JAKARTA – Badan Meteorologi, Klimatologi, juga Geofisika ( BMKG ) menyatakan telah lama memasang banyak seismograf atau alat pendeteksi dini bencana gempa lalu tsunami pada zona Megathrust . Pemasangan seismograf itu berkaca dari bencana gempa dan juga tsunami yang digunakan terjadi di area Banda Aceh 2004 silam yang digunakan memakan korban jiwa juga infrastruktur.
Kepala BMKG Dwikorita Karnawati menyatakan pihaknya memasang beratus-ratus sensor seismograf di tempat zona Megathrust sebagai sistem deteksi kemudian peringatan serius dini tsunami. Sistem ini mulai beroperasi sejak 2008.
“Sistem ini dalam tahun 2004 ketika terjadi gempa juga tsunami Aceh tiada ada sistem sejenis sekali, baru ada pendeteksi 20-an, kita belum tahu tsunami akan seperti apa,” kata Dwikorita pada waktu ditemui di area Kantor BMKG, Kemayoran, Ibukota Pusat, Rabu (21/8/2024).
“Lalu dengan pengalaman di area Banda Aceh telah terpasang 533 seismograf khusus menghadapi berjaga jaga menghadapi megathrust lalu tsunami mulai dari Sumatera, Jawa, dan juga beberapa di dalam Nusa Tenggara Barat (NTB) maupun Nusa Tenggara Timur (NTT),” tambahnya.
Dwikorita mengumumkan jumlah keseluruhan alat deteksi dini yang mana telah dilakukan terpasang lebih besar dari cukup menghadapi peluang gempa serta tsunami Megathrust.
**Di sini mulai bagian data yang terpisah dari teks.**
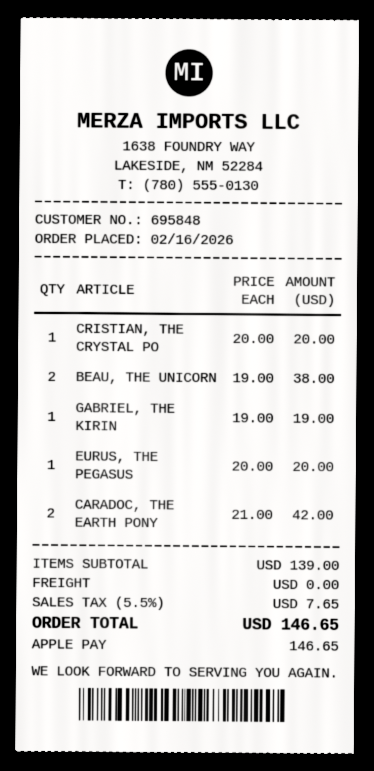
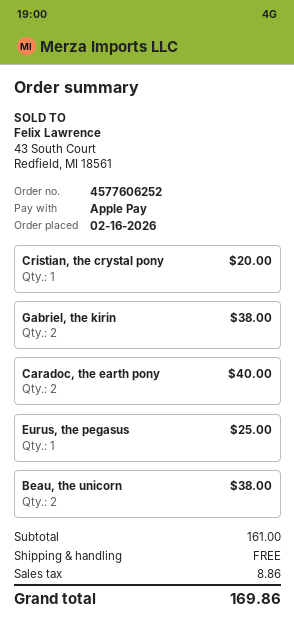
GABRIEL, THE KIRIN: 1 for 19.00 -> 2 for 38.00
EURUS, THE PEGASUS: 1 for 20.00 -> 1 for 25.00
CARADOC, THE EARTH PONY: 2 for 42.00 -> 2 for 40.00
subtotal: 139.00 -> 161.00
tax: 7.65 -> 8.86
total: 146.65 -> 169.86

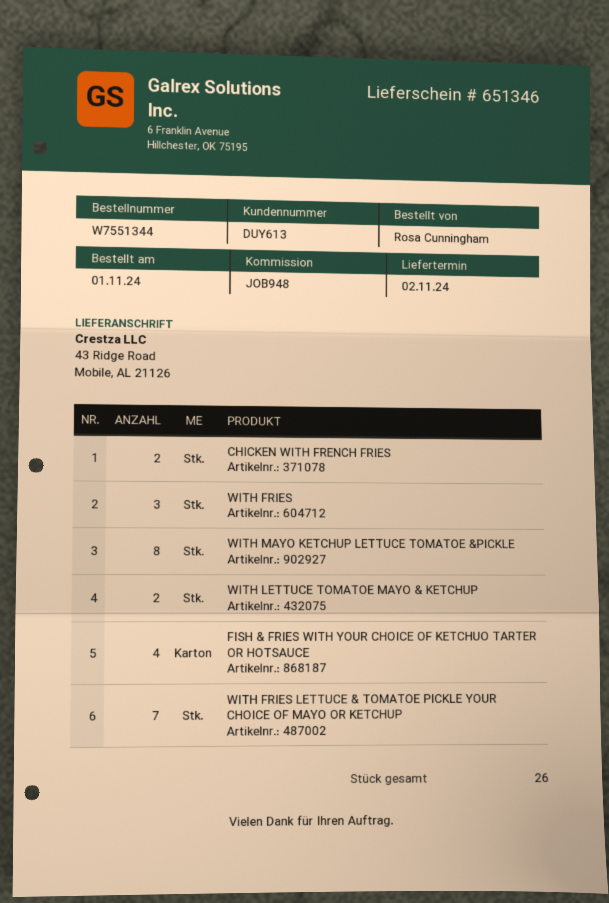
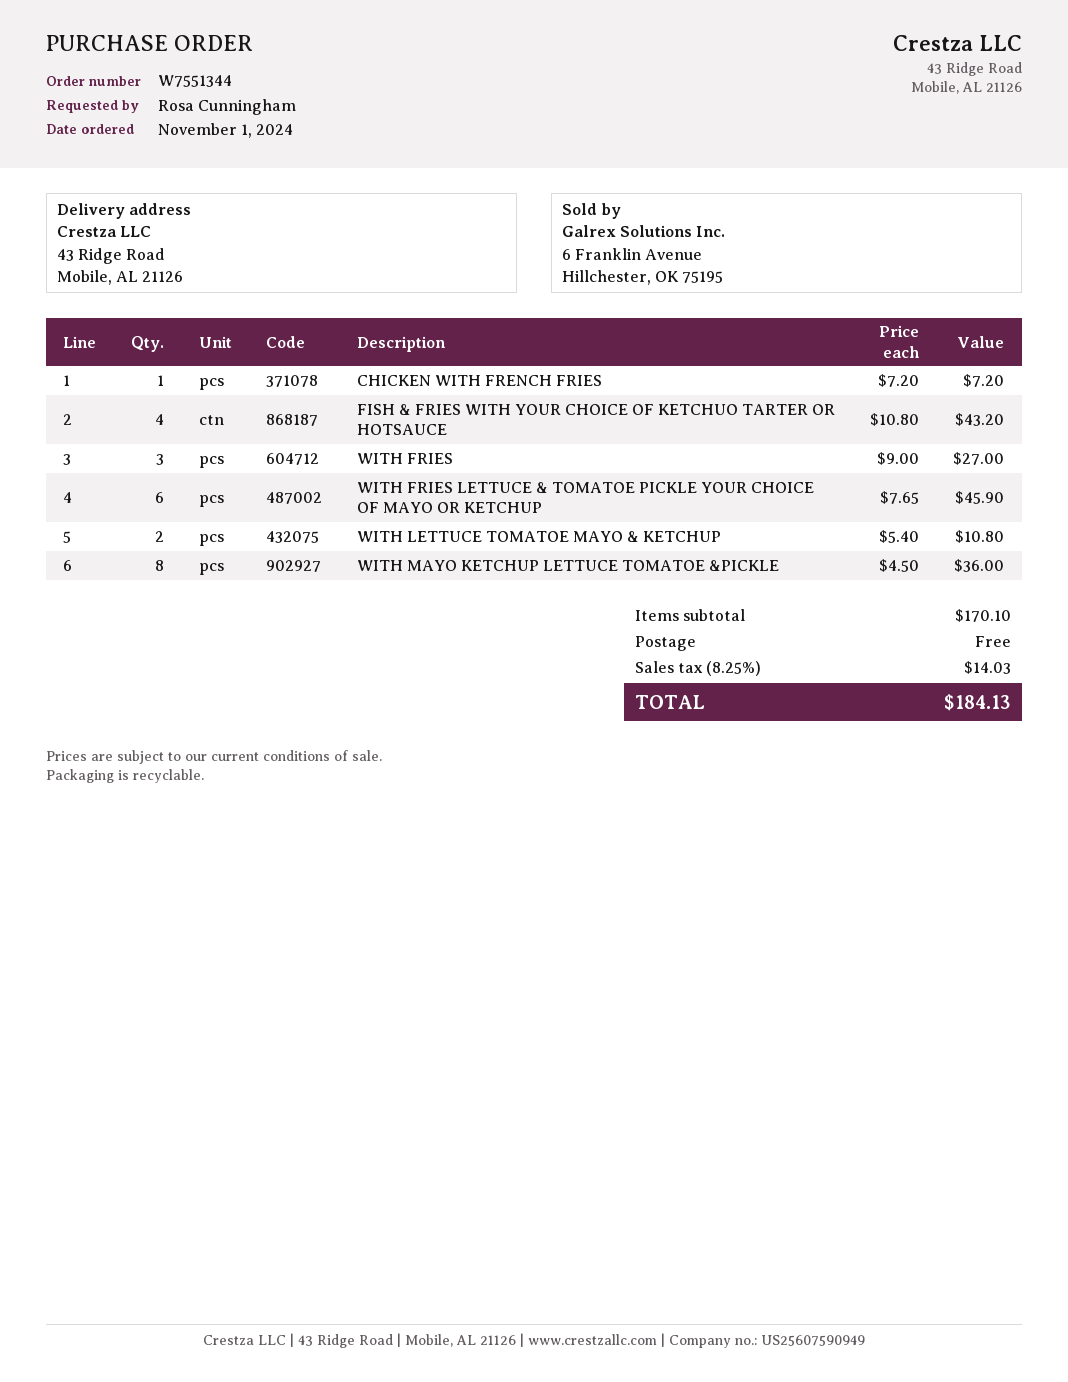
CHICKEN WITH FRENCH FRIES: 2 -> 1
WITH FRIES LETTUCE & TOMATOE PICKLE YOUR CHOICE OF MAYO OR KETCHUP: 7 -> 6

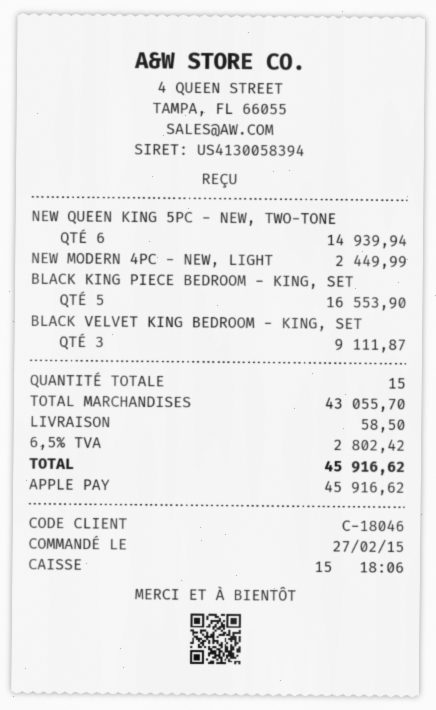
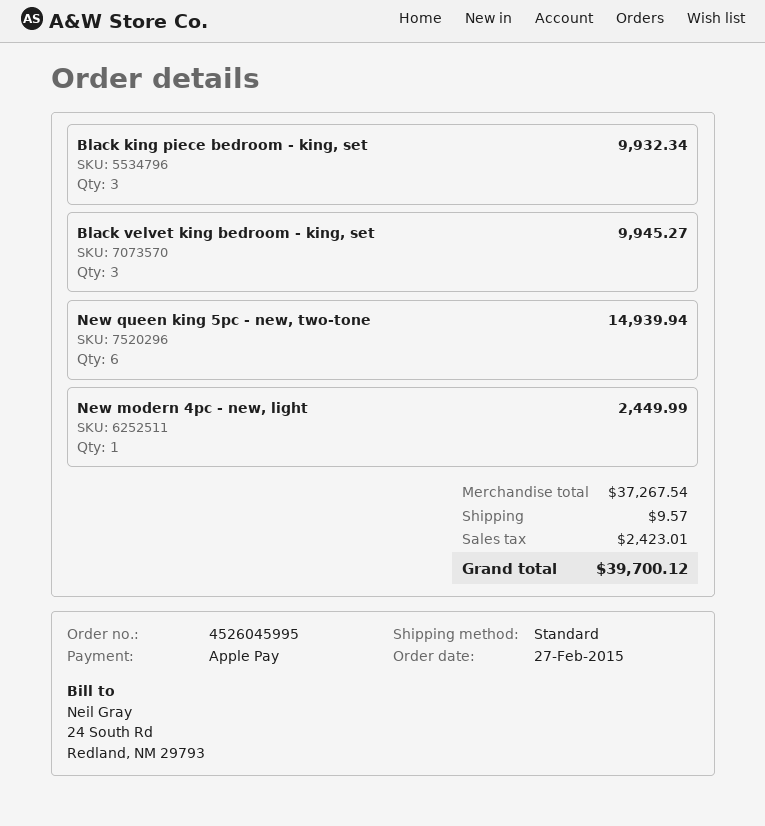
BLACK KING PIECE BEDROOM - KING, SET: 5 for 16553.90 -> 3 for 9932.34
BLACK VELVET KING BEDROOM - KING, SET: 3 for 9111.87 -> 3 for 9945.27
subtotal: 43055.70 -> 37267.54
shipping: 58.50 -> 9.57
tax: 2802.42 -> 2423.01
total: 45916.62 -> 39700.12

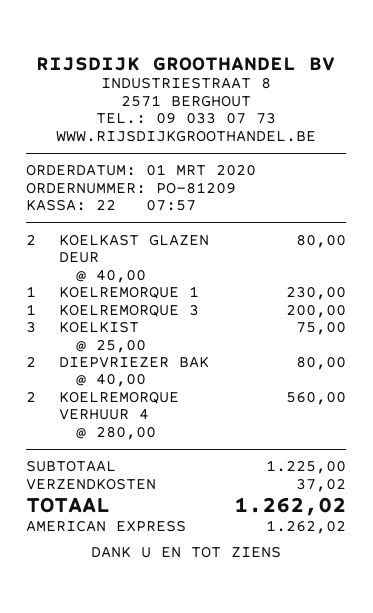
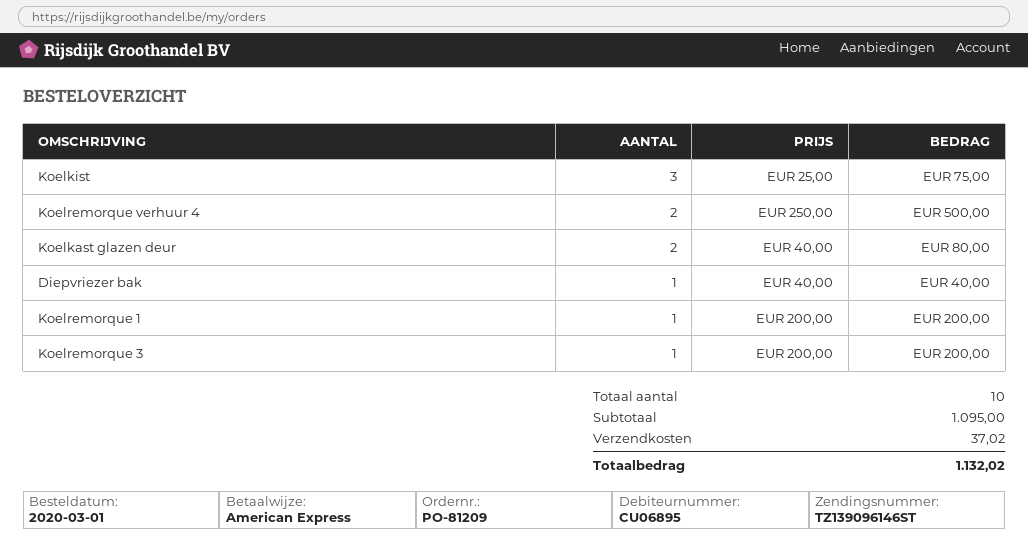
KOELREMORQUE 1: 1 x 230.00 = 230.00 -> 1 x 200.00 = 200.00
DIEPVRIEZER BAK: 2 x 40.00 = 80.00 -> 1 x 40.00 = 40.00
KOELREMORQUE VERHUUR 4: 2 x 280.00 = 560.00 -> 2 x 250.00 = 500.00
subtotal: 1225.00 -> 1095.00
total: 1262.02 -> 1132.02

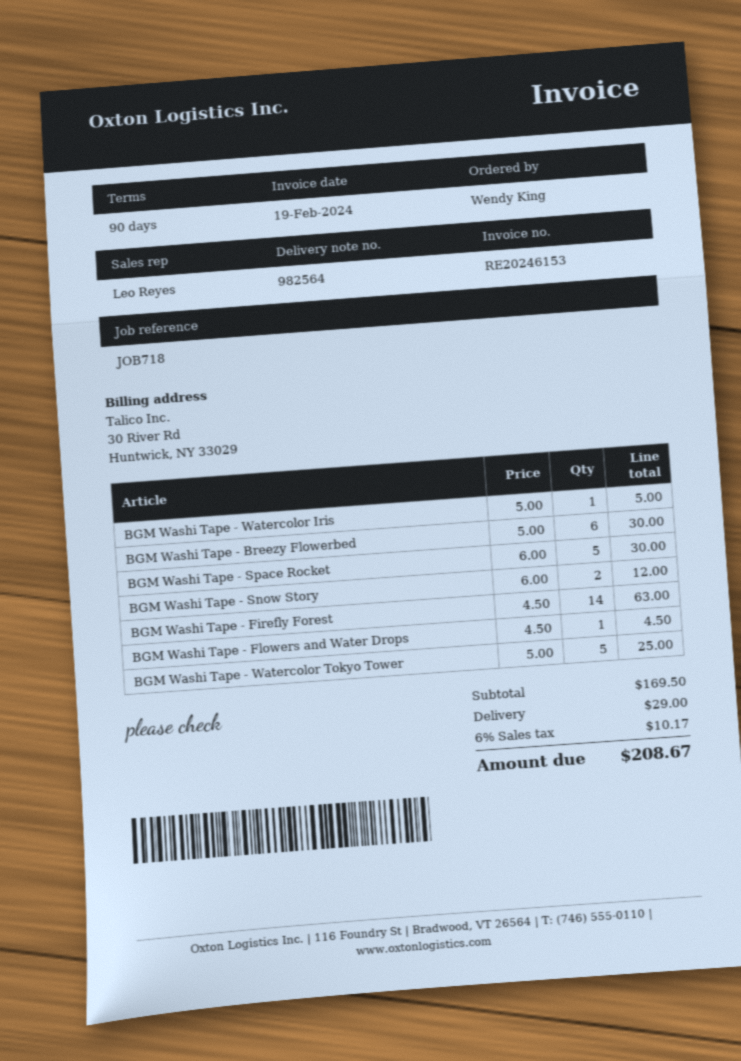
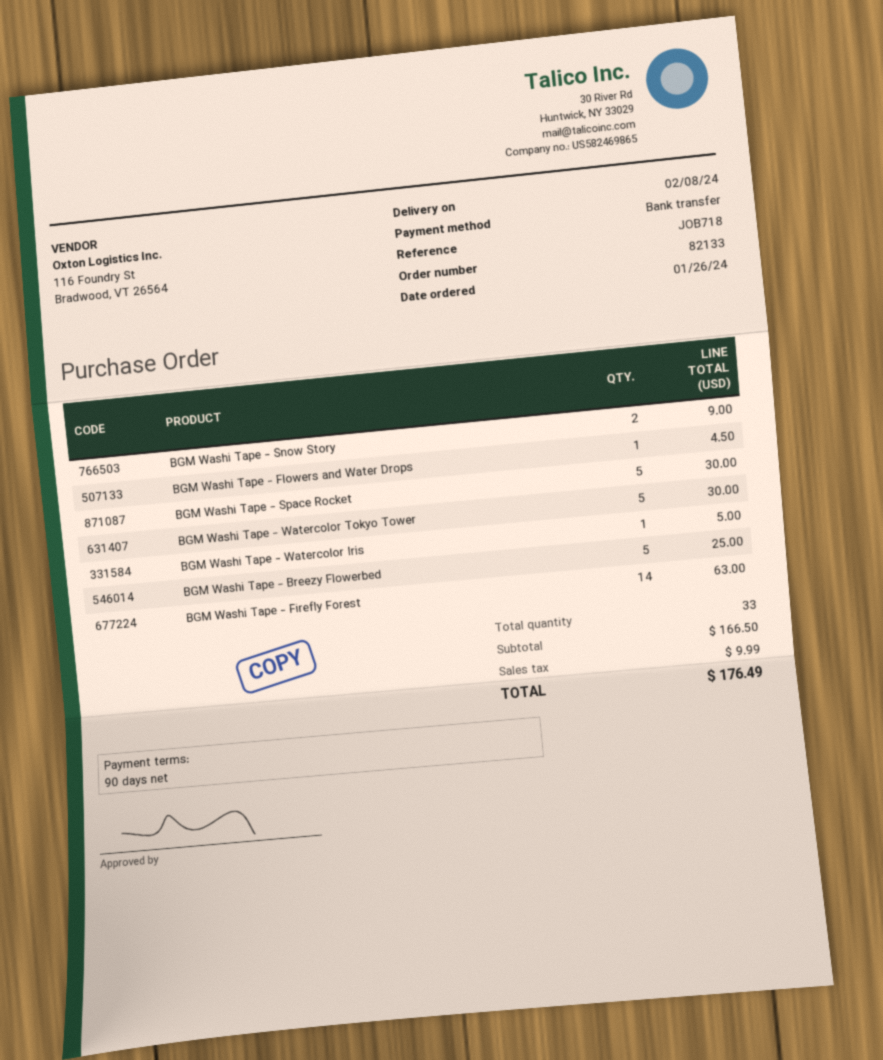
BGM Washi Tape - Breezy Flowerbed: 6 for 30.00 -> 5 for 25.00
BGM Washi Tape - Snow Story: 2 for 12.00 -> 2 for 9.00
BGM Washi Tape - Watercolor Tokyo Tower: 5 for 25.00 -> 5 for 30.00
subtotal: 169.50 -> 166.50
shipping: 29.00 -> none
tax: 10.17 -> 9.99
total: 208.67 -> 176.49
Ia menyoroti perihal kesiapsiagaan publik ketika alarm pendeteksi dini gempa kemudian tsunami menyala.
Menurutnya, diperlukan kolaborasi antarstakeholder terkait untuk menjamin kesiapan sosio-kultural di dalam publik yang dimaksud dilalui kemungkinan megathrust.
“InsyaAllah dari segi sistem deteksi dan juga monitoring insyaAllah cukup dari jumlah total alat, namun yang dimaksud harus dijaga adalah bagaimana publik itu meskipun sistem ada tapi kalau publik juga pemerintah tempat bukan disiapkan serupa cuma ada peringatan serius dini bukan ada yang merespons jadi mirip saja. Kesiapannya disertai dengan kesiapan sosio-kultur, di tempat mana melibatkan pemerintah daerah, masyarakat, pihak terkait dengan para ilmuan, pakar, perguruan tinggi, badan riset ada BRIN, Badan Geologi serta dikoordinasikan oleh Badan Nasional Penanggulangan Bencana (BNPB),” katanya.
Saksikan selengkapnya pada inisiatif One on One pada Jumat, 23 Agustus 2024 pukul 21.30 Waktu Indonesia Barat hanya saja di dalam Sindonews TV.